Your assignment
From the data below, return the exact lines starting at the line containing "font-size:27px; line-height:30px; font-weight:700;" and ending at the line containing "font-size:16px; font-weight:400; color:#434b57;", both included, and nothing else.

________________

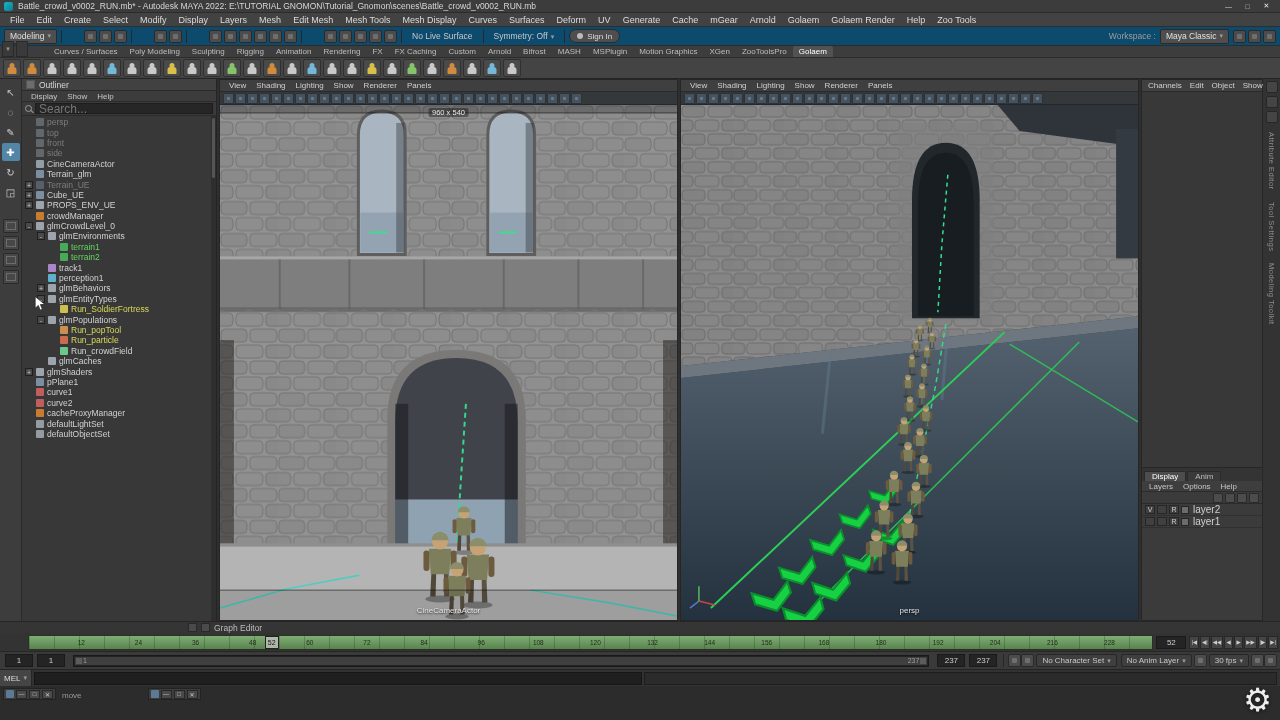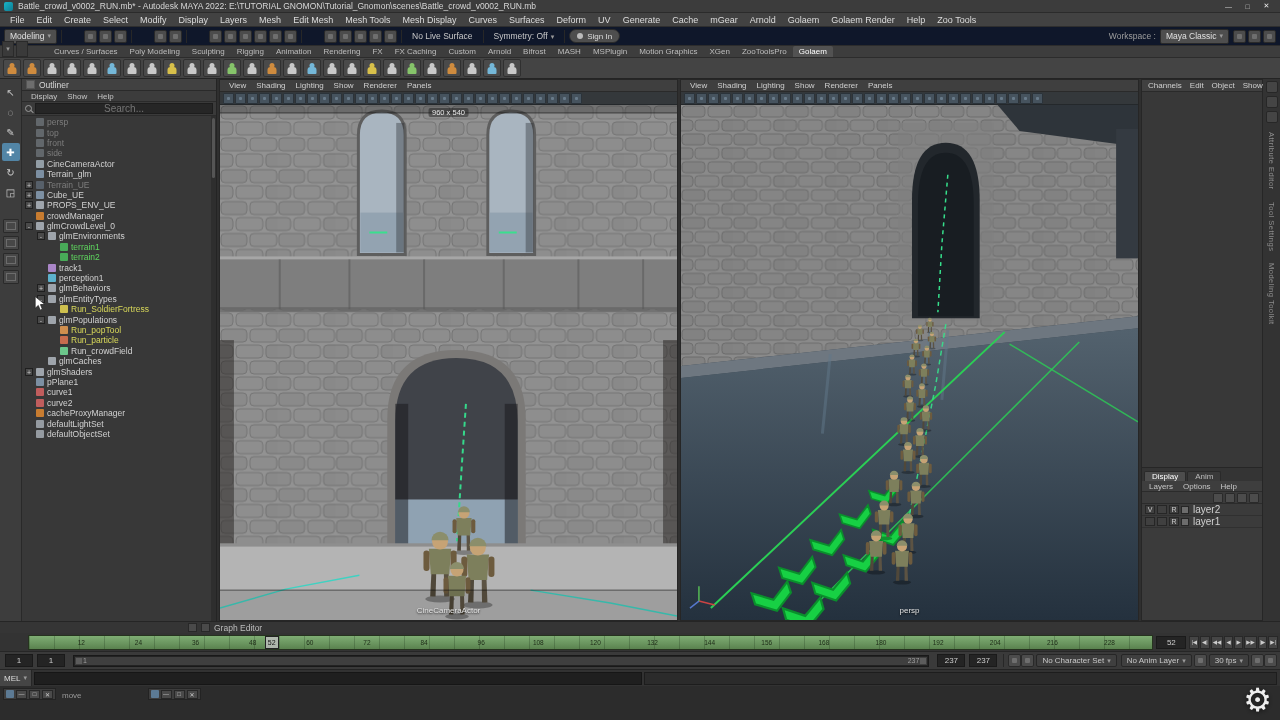--- a/index.html
+++ b/index.html
@@ -20,21 +20,21 @@
   #title-text{white-space:nowrap;overflow:hidden;}
   .win-btns{margin-left:auto;display:flex;}
   .win-btn{width:19px;height:11px;display:flex;align-items:center;justify-content:center;font-size:7px;color:#cfcfcf;}
   .win-btn:last-child{color:#e8e8e8;}
 
   
   #menu-bar{left:0;top:13px;width:1280px;height:14px;background:#424242;border-bottom:1px solid #2e2e2e;display:flex;align-items:center;padding:0 4px;}
   .menu-item{padding:0 6px;font-size:9px;color:#dcdcdc;white-space:nowrap;}
 
   
-  #status-line{left:0;top:27px;width:1280px;height:19px;background:#0f172a;border-bottom:1px solid #2c2c2c;display:flex;align-items:center;padding:0 4px;}
+  #status-line{left:0;top:27px;width:1280px;height:19px;background:#0c4a6e;border-bottom:1px solid #2c2c2c;display:flex;align-items:center;padding:0 4px;}
   .mode-dd{background:#4e4e4e;border:1px solid #292929;border-radius:2px;height:15px;display:flex;align-items:center;padding:0 5px;font-size:8.5px;color:#e0e0e0;}
   .status-text{font-size:8.5px;color:#c8c8c8;margin:0 6px;white-space:nowrap;}
   .signin-chip{display:flex;align-items:center;height:14px;border:1px solid #2a2a2a;border-radius:7px;background:#4e4e4e;padding:0 7px;font-size:8px;color:#ddd;}
   .signin-chip::before{content:"";width:6px;height:6px;border-radius:50%;background:#bbb;margin-right:4px;}
   .ws-label{color:#9e9e9e;font-size:8.5px;margin-right:4px;}
 
   
   #shelf-tabs{left:0;top:46px;width:1280px;height:12px;background:#3d3d3d;border-bottom:1px solid #2c2c2c;display:flex;align-items:flex-end;padding:0 2px;}
   .shelf-tab{font-size:8px;color:#bdbdbd;padding:1px 6px;white-space:nowrap;}
   .shelf-tab.active{background:#525252;color:#ffffff;border-radius:2px 2px 0 0;}
@@ -55,21 +55,21 @@
 
   
   #outliner{left:22px;top:0;width:195px;height:542px;background:#383838;border-right:1px solid #242424;display:flex;flex-direction:column;}
   .panel-title{height:12px;background:#414141;border-bottom:1px solid #2a2a2a;display:flex;align-items:center;padding:0 4px;font-size:8.5px;color:#d8d8d8;gap:4px;}
   .panel-title::before{content:"";width:7px;height:7px;background:#6d6d6d;border:1px solid #555;}
   .panel-menus{height:11px;background:#3c3c3c;border-bottom:1px solid #2a2a2a;display:flex;align-items:center;padding:0 4px;}
   .panel-menu{font-size:8px;color:#c6c6c6;padding:0 5px;}
   .search-row{height:14px;display:flex;align-items:center;padding:1px 3px;background:#3a3a3a;border-bottom:1px solid #2b2b2b;gap:3px;}
   .mag{width:7px;height:7px;border:1px solid #999;border-radius:50%;position:relative;flex:none;}
   .mag::after{content:"";position:absolute;width:4px;height:1px;background:#999;transform:rotate(45deg);right:-3px;bottom:-1px;}
-  .search-input{flex:1;height:11px;background:#262626;border:1px solid #1d1d1d;color:#ccc;font-size:10px;padding:0 3px;font-family:"Liberation Sans",sans-serif;text-align:center;}
+  .search-input{flex:1;height:11px;background:#262626;border:1px solid #1d1d1d;color:#ccc;font-size:12px;padding:0 3px;font-family:"Liberation Sans",sans-serif;}
   #ol-list{flex:1;overflow:hidden;position:relative;padding-top:1px;}
   .olr{display:flex;align-items:center;height:10.4px;padding-left:calc(3px + (var(--d,1) - 1)*12px);gap:3px;white-space:nowrap;}
   .exp{width:8px;height:8px;font-size:7px;line-height:7px;text-align:center;color:#ccc;flex:none;}
   .has-exp .exp{background:#4a4a4a;border:1px solid #1f1f1f;}
   .ni{width:8px;height:8px;border-radius:1px;background:#8d99a3;flex:none;opacity:.95;}
   .oltext{font-size:8.5px;}
   .c-dim{color:#7c7c7c;} .c-dim .ni{opacity:.45;}
   .c-normal{color:#d2d2d2;}
   .c-green{color:#5fd75f;}
   .c-yellow{color:#d9d95a;}

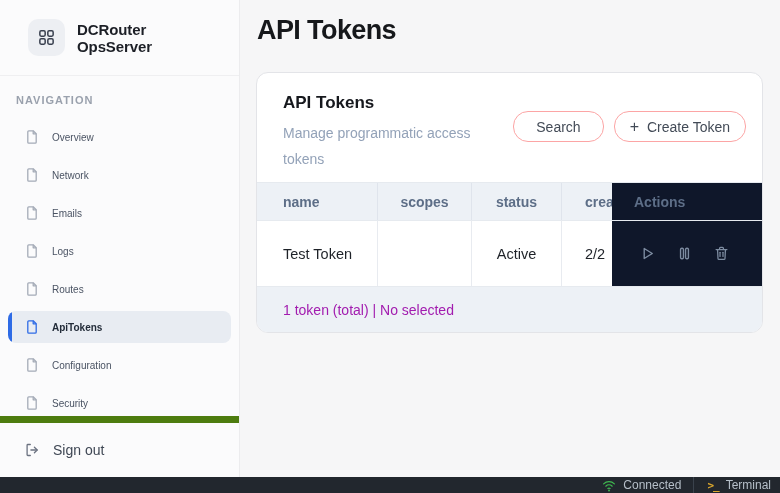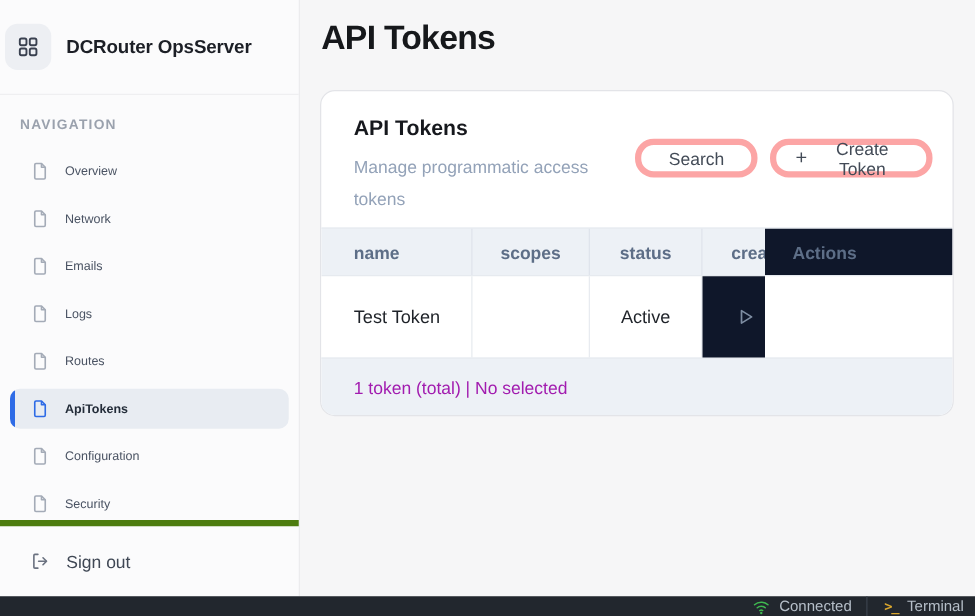--- a/index.html
+++ b/index.html
@@ -4,43 +4,43 @@
 <style>
   * { margin:0; padding:0; box-sizing:border-box; }
   html,body { width:780px; height:493px; overflow:hidden; }
   body { font-family:"Liberation Sans","DejaVu Sans",sans-serif; background:#f6f6f7; }
 
   .app { width:780px; height:493px; display:flex; flex-direction:column; }
   .body-row { flex:1; display:flex; min-height:0; }
 
   
   .sidebar { width:240px; background:#fbfbfc; border-right:1px solid #ececee; display:flex; flex-direction:column; }
-  .brand-row { height:76px; border-bottom:1px solid #efeff1; display:flex; align-items:center; gap:12px; padding:0 4px; flex:none; }
+  .brand-row { height:76px; border-bottom:1px solid #efeff1; display:flex; align-items:center; gap:12px; padding:0 28px; flex:none; }
   .logo-box { width:37px; height:37px; border-radius:10px; background:#edeff3; display:flex; align-items:center; justify-content:center; color:#3a4150; flex:none; }
   .brand-text { font-size:15px; font-weight:700; color:#1c1f26; letter-spacing:-0.1px; }
   .nav-wrap { flex:1; overflow:hidden; display:flex; flex-direction:column; }
   .nav-label { margin:18px 16px 15px 16px; font-size:11px; font-weight:700; letter-spacing:1px; color:#9aa1ad; }
   .nav-list { padding:0 8px; flex:1; overflow:hidden; }
   .nav-item { position:relative; height:32px; margin-bottom:6px; display:flex; align-items:center; gap:12px; padding:0 16px; border-radius:8px; font-size:10px; color:#4a5363; cursor:pointer; overflow:hidden; }
   .nav-item .ic { width:16px; height:16px; color:#a4abb7; flex:none; }
   .nav-item.active { background:#e8ecf2; color:#232c39; font-weight:700; }
   .nav-item.active .ic { color:#2e6be6; }
   .nav-item.active::before { content:""; position:absolute; left:0; top:0; bottom:0; width:4px; background:#2e6be6; border-radius:2px; }
-  .signout-row { flex:none; height:61px; border-top:5px solid #4d7c0f; display:flex; align-items:center; padding:0 24px; gap:13px; font-size:14px; color:#3f4754; cursor:pointer; }
+  .signout-row { flex:none; height:61px; border-top:7px solid #4d7c0f; display:flex; align-items:center; padding:0 24px; gap:13px; font-size:14px; color:#3f4754; cursor:pointer; }
   .signout-row .ic { width:16px; height:16px; color:#6b7280; }
 
   
   .main { flex:1; background:#f6f6f7; padding:15px 16px 0 16px; overflow:hidden; }
   .page-title { font-size:27px; line-height:30px; font-weight:700; color:#16181b; letter-spacing:-0.6px; margin:0 0 27px 1px; }
   .card { width:507px; background:#ffffff; border:1px solid #e3e4e8; border-radius:12px; overflow:hidden; }
   .card-header { display:flex; justify-content:space-between; align-items:flex-start; padding:20px 16px 10px 26px; }
   .card-title { font-size:17px; font-weight:700; color:#16181d; }
   .card-sub { margin-top:7px; font-size:14px; line-height:26px; color:#93a2b8; width:225px; }
   .card-actions { display:flex; gap:10px; margin-top:18px; }
-  .btn { height:31px; background:#fff; border:5px solid #fca5a5; border-radius:15px; font-size:14px; color:#434b57; display:flex; align-items:center; gap:8px; cursor:pointer; font-family:inherit; }
+  .btn { height:31px; background:#fff; border:1px solid #fca5a5; border-radius:15px; font-size:14px; color:#434b57; display:flex; align-items:center; gap:8px; cursor:pointer; font-family:inherit; }
   .btn-search { padding:0 22px; }
   .btn-create { padding:0 15px; }
   .btn .plus { font-size:16px; font-weight:400; color:#434b57; line-height:1; }
 
   
   .thead, .trow { display:grid; grid-template-columns:121px 94px 90px 50px 1fr; }
   .thead { height:38px; background:#edf1f6; border-top:1px solid #e6eaef; }
   .th { display:flex; align-items:center; font-size:14px; font-weight:600; color:#5d6e87; overflow:hidden; white-space:nowrap; }
   .th-name, .td-name { padding-left:26px; }
   .th-center, .td-center { justify-content:center; }
@@ -235,20 +235,21 @@
             <div class="th th-center cell-b">scopes</div>
             <div class="th th-center cell-b">status</div>
             <div class="th th-created">created</div>
             <div class="th th-actions">Actions</div>
           </div>
 
           <div class="trow">
             <div class="td td-name cell-b">Test Token</div>
             <div class="td td-center cell-b"></div>
             <div class="td td-center cell-b">Active</div>
+            <div class="td td-created">2/2</div>
             <div class="td td-actions">
               <button class="act-btn" title="">
                 <svg>
                     <use href="#i-play"></use>
                   </svg>
               </button>
               <button class="act-btn" title="">
                 <svg>
                     <use href="#i-pause"></use>
                   </svg>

________________

Answer box
   .page-title { font-size:27px; line-height:30px; font-weight:700; color:#16181b; letter-spacing:-0.6px; margin:0 0 27px 1px; }
   .card { width:507px; background:#ffffff; border:1px solid #e3e4e8; border-radius:12px; overflow:hidden; }
   .card-header { display:flex; justify-content:space-between; align-items:flex-start; padding:20px 16px 10px 26px; }
   .card-title { font-size:17px; font-weight:700; color:#16181d; }
   .card-sub { margin-top:7px; font-size:14px; line-height:26px; color:#93a2b8; width:225px; }
   .card-actions { display:flex; gap:10px; margin-top:18px; }
-  .btn { height:31px; background:#fff; border:5px solid #fca5a5; border-radius:15px; font-size:14px; color:#434b57; display:flex; align-items:center; gap:8px; cursor:pointer; font-family:inherit; }
+  .btn { height:31px; background:#fff; border:1px solid #fca5a5; border-radius:15px; font-size:14px; color:#434b57; display:flex; align-items:center; gap:8px; cursor:pointer; font-family:inherit; }
   .btn-search { padding:0 22px; }
   .btn-create { padding:0 15px; }
   .btn .plus { font-size:16px; font-weight:400; color:#434b57; line-height:1; }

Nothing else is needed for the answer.